* Collection entries *
[Start of Attachment]

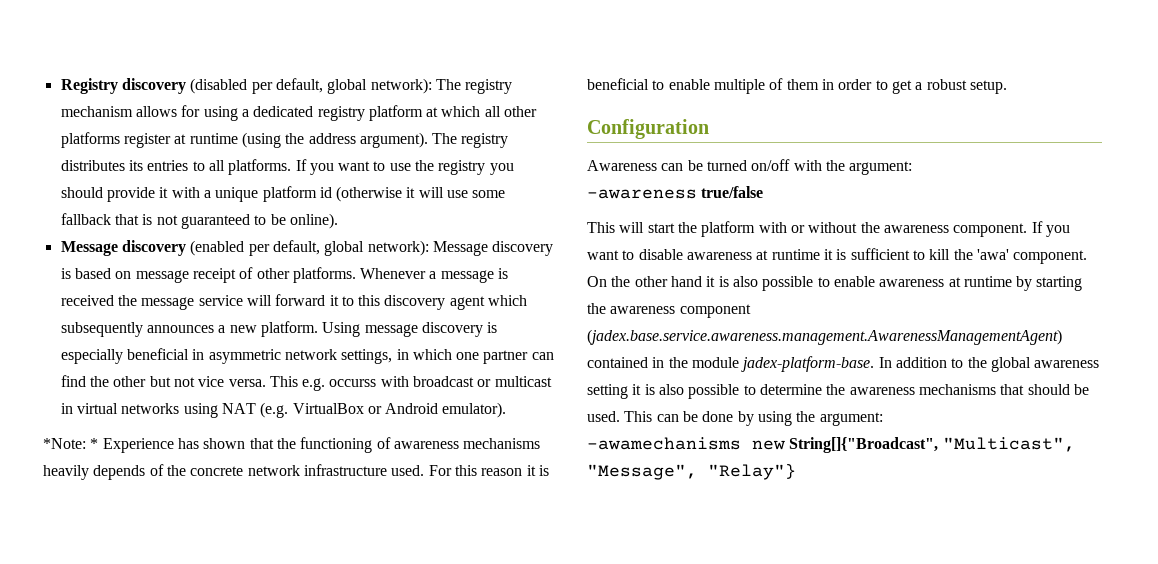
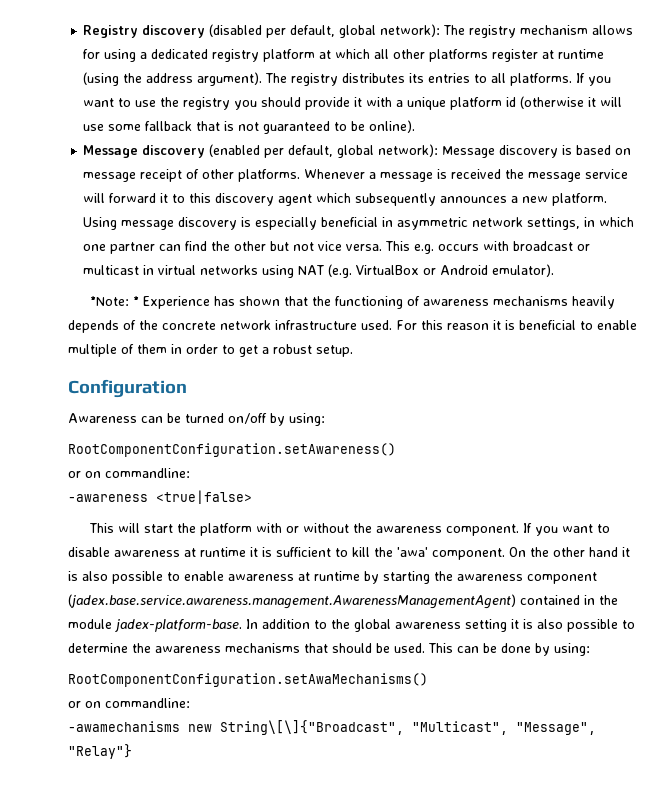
[329,379,377,387] occurss -> [438,244,480,251] occurs
[793,160,913,175] with the argument: -> [270,413,325,426] [68,443,396,457] [68,468,190,478] by using: // RootComponentConfiguration.setAwareness() // or on commandline:
[701,186,764,198] true/false -> [156,490,252,504] <true|false>
[757,411,883,426] using the argument: -> [554,643,590,656] [68,673,428,687] [68,698,190,708] using: // RootComponentConfiguration.setAwaMechanisms() // or on commandline:
[789,437,939,453] String[]{"Broadcast", -> [220,720,404,735] String\[\]{"Broadcast",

[End of Attachment]

* Task brief *
The answer should consist of every line above, exact and free of images.

* Solution *
[329,379,377,387] occurss -> [438,244,480,251] occurs
[793,160,913,175] with the argument: -> [270,413,325,426] [68,443,396,457] [68,468,190,478] by using: // RootComponentConfiguration.setAwareness() // or on commandline:
[701,186,764,198] true/false -> [156,490,252,504] <true|false>
[757,411,883,426] using the argument: -> [554,643,590,656] [68,673,428,687] [68,698,190,708] using: // RootComponentConfiguration.setAwaMechanisms() // or on commandline:
[789,437,939,453] String[]{"Broadcast", -> [220,720,404,735] String\[\]{"Broadcast",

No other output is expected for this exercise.